Marta ve Leon çok arzu etmelerine rağmen çocuk sahibi olamamış bir çifttir. Tam bu fikre kendilerini alıştıracaklarken onuncu evlilik yıldönümlerinde Marta hamile olduğunu öğrenir ve havalara uçar. Aylar geçer. Bir cuma sabahı Marta'nın sancıları gelir. Doğuma giderler. Nihayet biricik oğulları Moşe ikisinin de kollarındadır. Sevinç gözyaşları süzülür yanaklarından tüm ailenin. Hemşire, “Yalnız hastanemiz çok dolu. Sizi doğum katına değil normal kata alacağız” diye belirtir. Marta odaya gelir. İçerisi tüm akraba, dost ve yakınlarıyla tıklım tıklım doludur. ‘Mazal Tov’ sesleri ile tüm kat yankılanır. Misafirlerin bir kısmı gittikten sonra odaya yürüteçle yaşlıca bir kadın girer. “Tebrik ederim. Seslerden Musevi olduğunuzu anladım. Ben de Musevi’yim. Yan odadayım. Çok sevindim” der. Leon, “Çok memnun olduk. Yalnız mısınız?” diye sorar. Kadın, “Eşimi tam yirmi yıl önce kaybettim. Üç çocuğum var ama her biri dünyanın birer ucuna taşındı. Biri Amerika'da, biri Fransa’da, biri de Kanada'da. Ben de bir başıma kaldım. Kalp krizi geçirdim. Çok iyi komşularım var. Makbule Hanım beni getirdi ama şimdi gitti. Yalnızım” diye açıklar. Leon onu bir köşeye alır ve eşine çaktırmadan sessizce, “Sır tutar mısınız? Bu odayı özellikle ayarladım. Hastanenin en büyüğü bu ve eşime büyük bir sürpriz hazırlıyorum. Bu akşam Şabat. Birazdan bu odada masalar kurulacak. Tüm aile burada toplanacak. Mumlar yakılacak. Şarkılarla Şabat'ın gelişi kutlanacak. Ardından Şabat masasına oturacağız ve kiduşumuzla, dualarımızla hem ailece bu kutsallığı birlikte yaşayacağız hem de biricik oğlumuzla ilk Şabat'ımızı unutulmaz bir şekilde yaşayacağız bu gece bu hastane odasında. Tanrı'ya şükranlarımızı sunacağız. Siz de davetlimizsiniz. Şabat, misafir ağırlamak bizde çok önemlidir biliyorsunuz. Gelin bu kutsal Şabat'ı birlikte geçirelim. Gelebilirseniz çok mutlu oluruz” der.

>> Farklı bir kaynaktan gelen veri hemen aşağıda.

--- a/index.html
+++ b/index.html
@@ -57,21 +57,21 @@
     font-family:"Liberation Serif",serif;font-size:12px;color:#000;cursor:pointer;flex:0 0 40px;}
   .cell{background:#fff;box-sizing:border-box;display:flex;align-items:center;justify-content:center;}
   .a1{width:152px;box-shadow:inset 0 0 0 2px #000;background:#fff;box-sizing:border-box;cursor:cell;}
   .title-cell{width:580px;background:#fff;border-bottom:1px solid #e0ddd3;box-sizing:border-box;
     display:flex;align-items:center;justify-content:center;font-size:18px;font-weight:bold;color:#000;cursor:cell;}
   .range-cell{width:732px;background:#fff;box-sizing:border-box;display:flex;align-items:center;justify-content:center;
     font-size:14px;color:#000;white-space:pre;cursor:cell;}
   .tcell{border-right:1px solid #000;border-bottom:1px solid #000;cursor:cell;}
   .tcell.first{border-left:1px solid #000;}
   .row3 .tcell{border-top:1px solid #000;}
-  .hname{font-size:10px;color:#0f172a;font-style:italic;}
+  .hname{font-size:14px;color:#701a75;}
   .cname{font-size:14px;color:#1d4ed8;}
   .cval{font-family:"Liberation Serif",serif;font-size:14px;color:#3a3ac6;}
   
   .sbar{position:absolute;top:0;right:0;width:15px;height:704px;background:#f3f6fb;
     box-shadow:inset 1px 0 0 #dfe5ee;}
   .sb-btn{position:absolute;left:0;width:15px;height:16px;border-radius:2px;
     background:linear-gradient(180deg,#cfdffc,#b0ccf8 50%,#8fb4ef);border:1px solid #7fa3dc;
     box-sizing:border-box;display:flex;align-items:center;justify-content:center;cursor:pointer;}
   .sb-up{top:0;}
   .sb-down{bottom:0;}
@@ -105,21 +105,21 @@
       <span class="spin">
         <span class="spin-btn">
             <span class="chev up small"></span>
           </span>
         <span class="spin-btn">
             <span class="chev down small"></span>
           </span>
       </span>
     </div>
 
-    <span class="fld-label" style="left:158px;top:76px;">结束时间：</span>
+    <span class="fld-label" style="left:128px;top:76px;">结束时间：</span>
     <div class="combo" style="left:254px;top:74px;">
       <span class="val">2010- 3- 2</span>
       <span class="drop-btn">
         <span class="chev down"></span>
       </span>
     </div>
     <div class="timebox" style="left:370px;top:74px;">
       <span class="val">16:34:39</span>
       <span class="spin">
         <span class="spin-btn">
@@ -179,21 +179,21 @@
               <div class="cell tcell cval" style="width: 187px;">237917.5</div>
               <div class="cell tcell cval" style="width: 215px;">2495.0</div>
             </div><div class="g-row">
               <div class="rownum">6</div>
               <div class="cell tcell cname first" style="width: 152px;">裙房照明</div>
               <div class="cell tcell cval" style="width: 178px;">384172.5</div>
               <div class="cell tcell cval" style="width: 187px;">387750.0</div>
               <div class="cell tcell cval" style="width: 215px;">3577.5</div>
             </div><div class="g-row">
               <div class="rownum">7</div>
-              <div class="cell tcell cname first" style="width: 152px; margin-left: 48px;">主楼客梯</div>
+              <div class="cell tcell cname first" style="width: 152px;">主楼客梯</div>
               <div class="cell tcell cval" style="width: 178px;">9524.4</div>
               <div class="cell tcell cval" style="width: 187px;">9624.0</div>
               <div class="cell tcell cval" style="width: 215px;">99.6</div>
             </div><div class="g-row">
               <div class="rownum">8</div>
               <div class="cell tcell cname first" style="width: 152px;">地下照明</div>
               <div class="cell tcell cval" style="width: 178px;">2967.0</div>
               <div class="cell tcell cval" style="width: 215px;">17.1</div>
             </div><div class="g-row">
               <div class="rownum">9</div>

Madam Merkada hemen odasına gider. Makyaj yapar, saçlarına en sevdiği tokaları takar. Özene bezene hazırlanarak yan odaya geçer.
Odanın için büyük bir huzurla doludur. Önce tüm aile mumların etrafında toplanır ve mumları yakar. Sonra şarkılar söylenmeye başlar. Herkesin yüzlerinden mutlulukları okunuyordur. Leon'un babası, ailenin en büyüğü, şarap kadehini eline alır. Ayağa kalkar ve Kiduş duasını makamıyla söylemeye başlar. O anda iki kişinin hıçkırarak ağladığı duyulur. Biri yatağında bu mutluluğa lohusa olarak katılan Marta'dır: “Hala inanamıyorum. Bu bir mucize. Şükürler olsun Tanrı'm” diyerek sevinç gözyaşları döker. Diğeri de Madam Merkada'dır. Dua bitince herkes ona döner. “Babamı hatırlattınız bana. Küçük bir çocukken hep cuma akşamı olsun babam böyle bizi ailece toplasın isterdim. Her cuma bu duayı okurdu canım babam. Ben, rahmetli kardeşlerim, annem, anneannem masanın etrafında onu hayranlıkla seyrederdik. Azıcık yemeğimiz, çokça sevincimiz mevcuttu. Sonra evlendim. Eşim sürekli iş için seyahat eden başarılı bir iş adamıydı. Yemekler, geziler derken geleneklerimizi zamanla unutuverdik. Ardından üç çocuk büyütmek ve eşimin ani ölümü gelince yıllardır bu duayı hiç duyamamıştım. Beni çok farklı diyarlara götürdünüz. Baba evimin kokusu geldi burnuma. Hep bunun özlemini çekiyordum. Seneler sonra bir Şabat sofrasında olmak çok harika tıpkı çocukluğumdaki gibi. Babacığımı, anacığımı anımsadım. Sanki birazdan babam kapıdan girecek ve bana, ‘Prensesim’, diyecek. Ardından gözyaşlarını siler ve tüm şarkılara eşlik eder. Çıkarken, “Size hediye getiremedim. Tek verebileceğim armağan yaşlı dul bir kadının duası. Bu aile bağlarınız her daim böyle sımsıkı olsun. Birlik ve beraberliğiniz hiç bozulmasın” der.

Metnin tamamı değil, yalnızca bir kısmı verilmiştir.